Pull each line holding "Humidity" out of the entries below.

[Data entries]
——

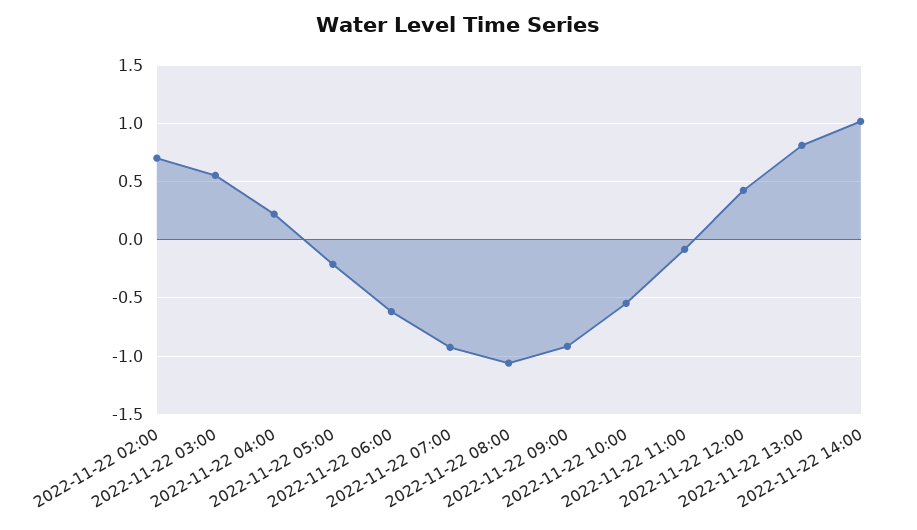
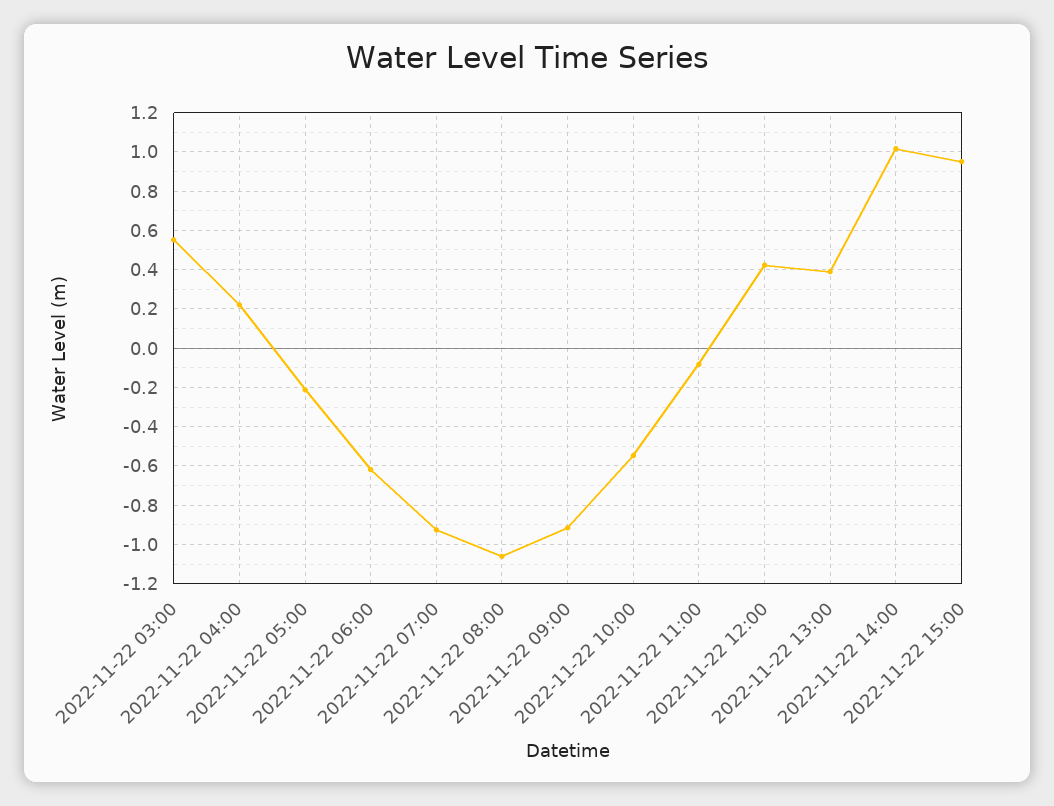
2022-11-22 02:00: 0.7 -> none
2022-11-22 13:00: 0.8 -> 0.4
2022-11-22 15:00: none -> 0.95

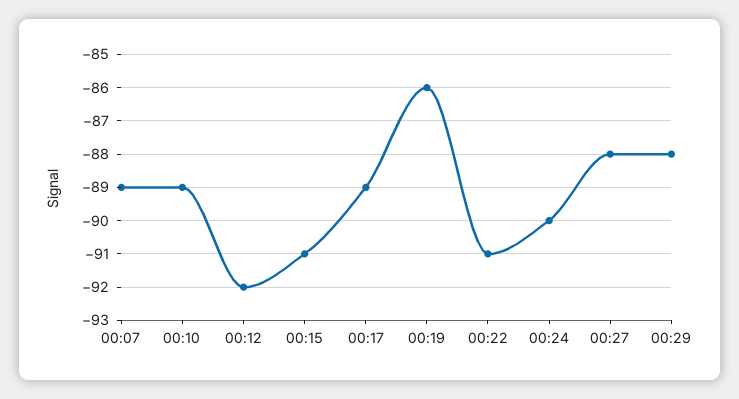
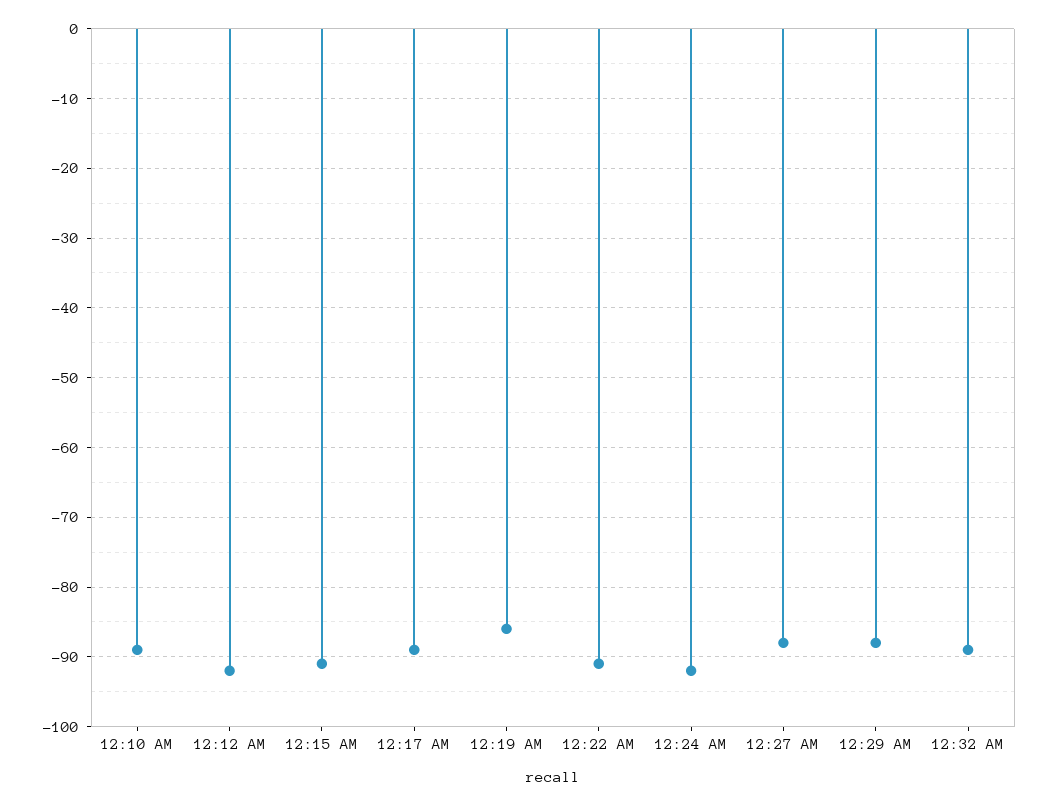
00:07: -89 -> none
00:24: -90 -> -92
12:32 AM: none -> -89

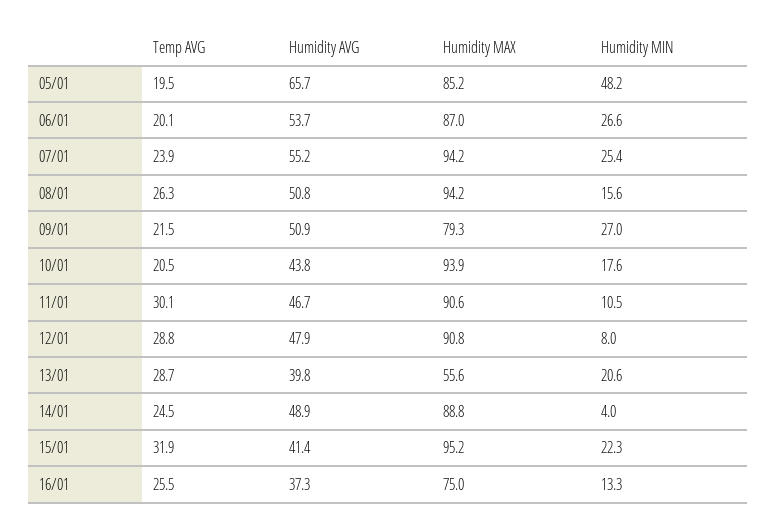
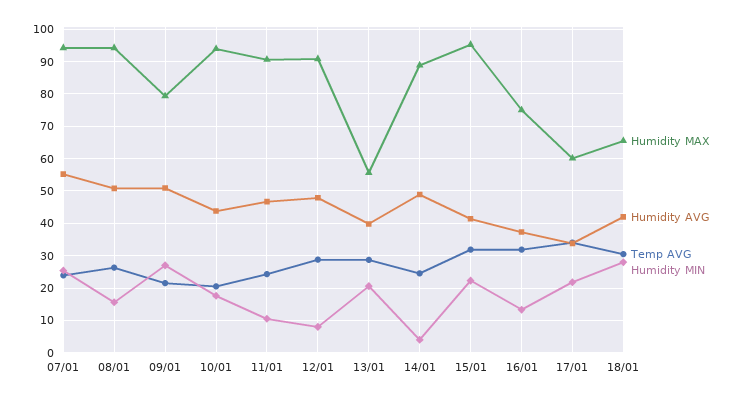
Temp AVG, 05/01: 19.5 -> none
Humidity AVG, 05/01: 65.7 -> none
Humidity MAX, 05/01: 85.2 -> none
Humidity MIN, 05/01: 48.2 -> none
Temp AVG, 06/01: 20.1 -> none
Humidity AVG, 06/01: 53.7 -> none
Humidity MAX, 06/01: 87 -> none
Humidity MIN, 06/01: 26.6 -> none
Temp AVG, 11/01: 30.1 -> 24
Temp AVG, 16/01: 25.5 -> 32
Humidity MAX, 17/01: none -> 60
Humidity AVG, 17/01: none -> 34
Temp AVG, 17/01: none -> 34
Humidity MIN, 17/01: none -> 22
Humidity MAX, 18/01: none -> 66
Humidity AVG, 18/01: none -> 42
Temp AVG, 18/01: none -> 30
Humidity MIN, 18/01: none -> 28

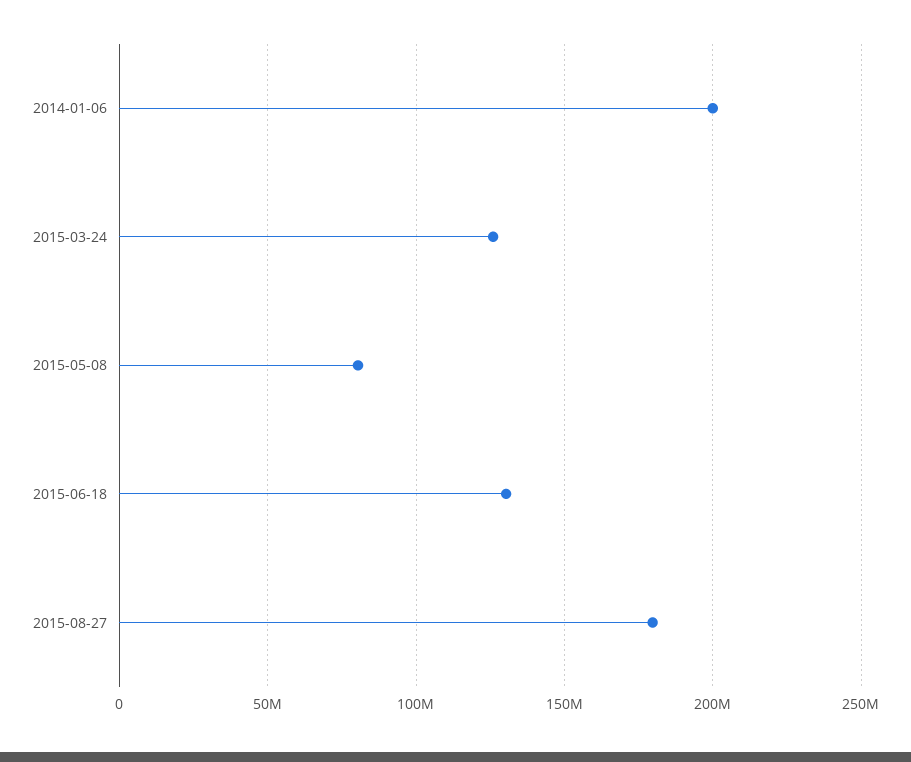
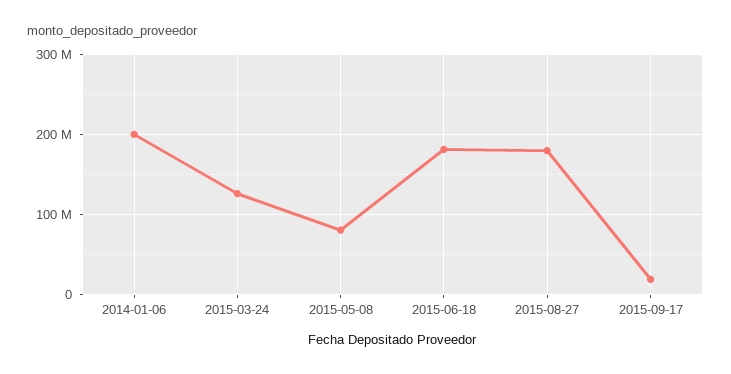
2015-06-18: 130000000 -> 180000000
2015-09-17: none -> 20000000

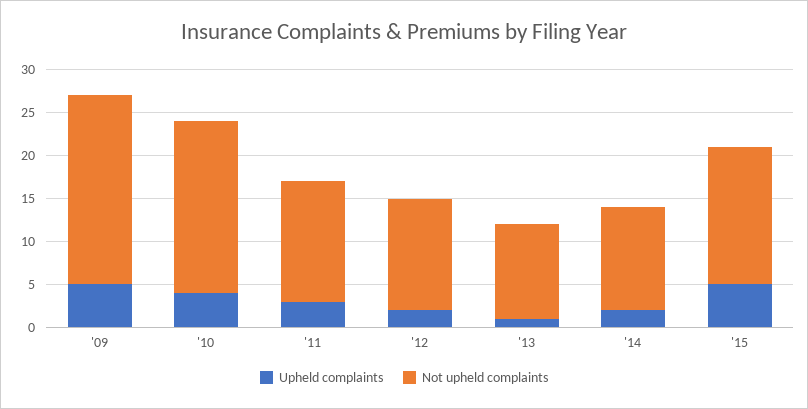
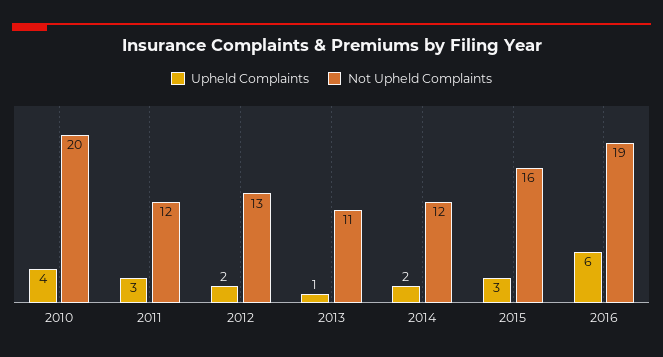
Upheld complaints, '09: 5 -> none
Not upheld complaints, '09: 22 -> none
Not upheld complaints, '11: 14 -> 12
Upheld complaints, '15: 5 -> 3
Upheld complaints, 2016: none -> 6
Not upheld complaints, 2016: none -> 19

——

_Reply to the exercise_
Humidity AVG, 05/01: 65.7 -> none
Humidity MAX, 05/01: 85.2 -> none
Humidity MIN, 05/01: 48.2 -> none
Humidity AVG, 06/01: 53.7 -> none
Humidity MAX, 06/01: 87 -> none
Humidity MIN, 06/01: 26.6 -> none
Humidity MAX, 17/01: none -> 60
Humidity AVG, 17/01: none -> 34
Humidity MIN, 17/01: none -> 22
Humidity MAX, 18/01: none -> 66
Humidity AVG, 18/01: none -> 42
Humidity MIN, 18/01: none -> 28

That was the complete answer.